Entries shown: Begin

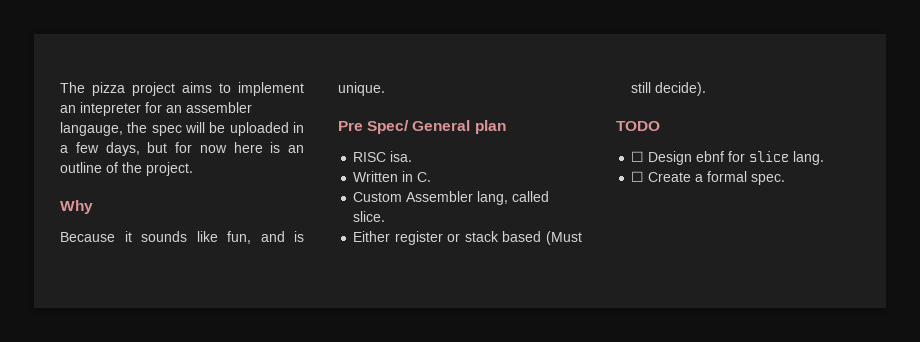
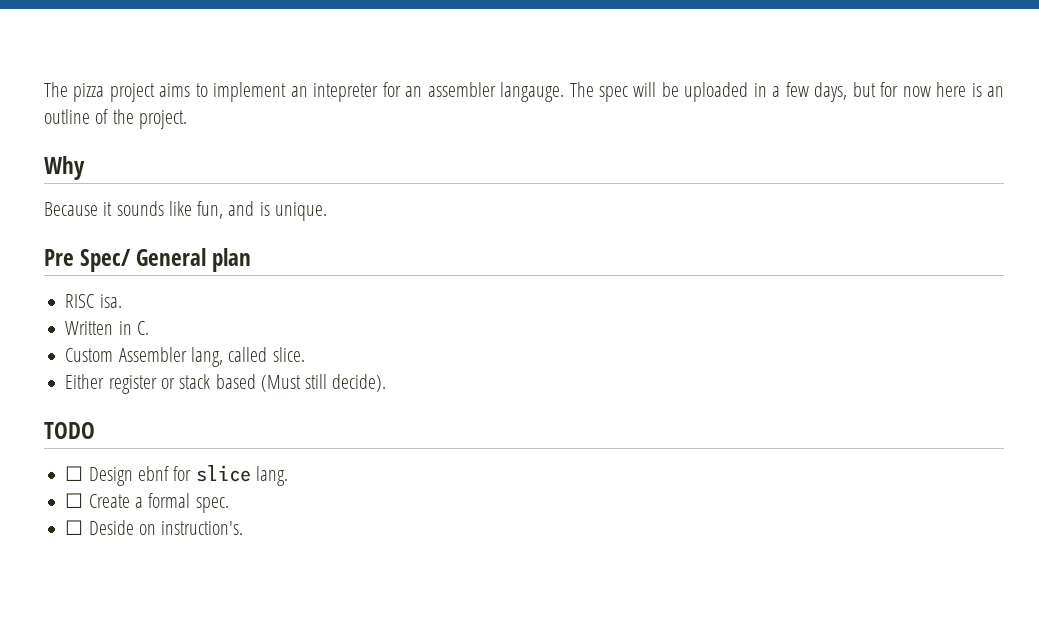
[60,122,148,136] langauge, the -> [500,82,594,102] langauge. The
(786, 179) none -> [65,520,244,535] // ☐ Deside on instruction's.

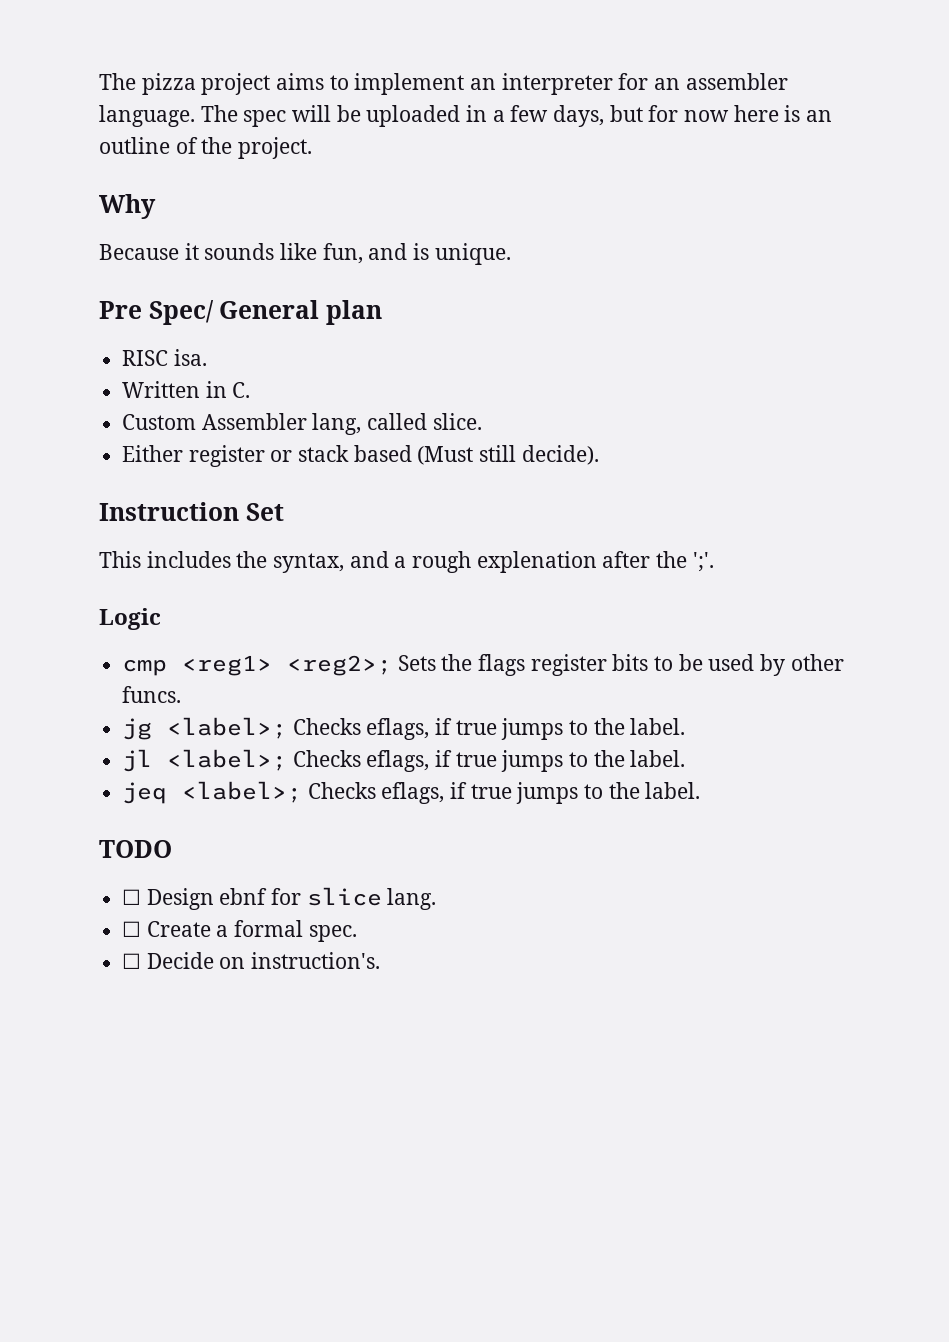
[313,83,379,102] intepreter -> [501,73,613,95] interpreter
[500,82,565,102] langauge. -> [99,105,195,127] language.
(387, 383) none -> [99,502,284,521] [99,551,714,573] [99,608,161,630] [122,654,844,676] [122,686,182,703] [122,717,686,740] [122,749,686,772] [122,781,701,804] // Instruction Set // This includes the syntax, and a rough explenation after the ';'. // Logic // cmp <reg1> <reg2>; Sets the flags register bits to be used by other funcs. // jg <label>; Checks eflags, if true jumps to the label. // jl <label>; Checks eflags, if true jumps to the label. // jeq <label>; Checks eflags, if true jumps to the label.
[88,520,134,535] Deside -> [146,952,214,969] Decide

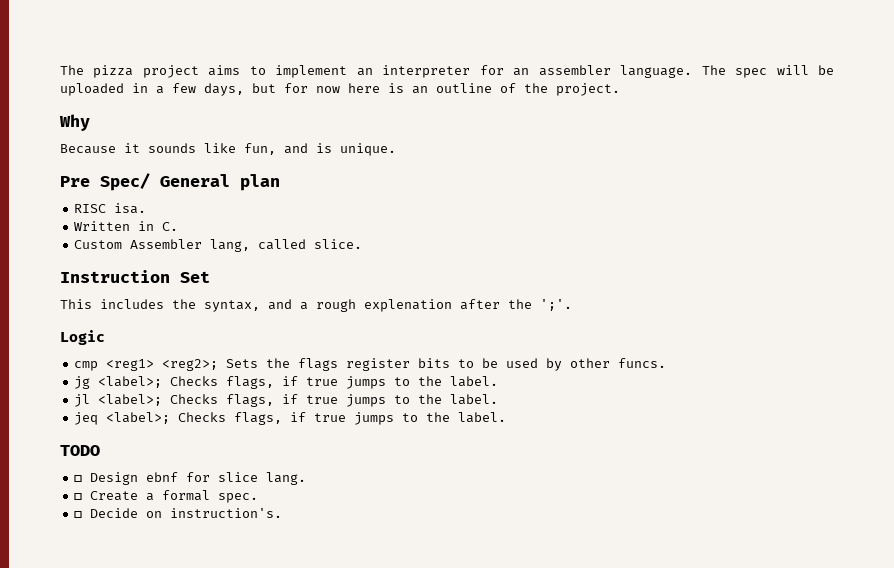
[122,445,599,467] // Either register or stack based (Must still decide). -> (363, 244) none
[366,718,430,740] eflags, -> [226,376,275,389] flags,
[366,750,430,772] eflags, -> [226,394,275,407] flags,
[381,782,445,804] eflags, -> [234,412,283,425] flags,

Entries shown: End

For every line above that holds the word "Deside", report the whole line.

(786, 179) none -> [65,520,244,535] // ☐ Deside on instruction's.
[88,520,134,535] Deside -> [146,952,214,969] Decide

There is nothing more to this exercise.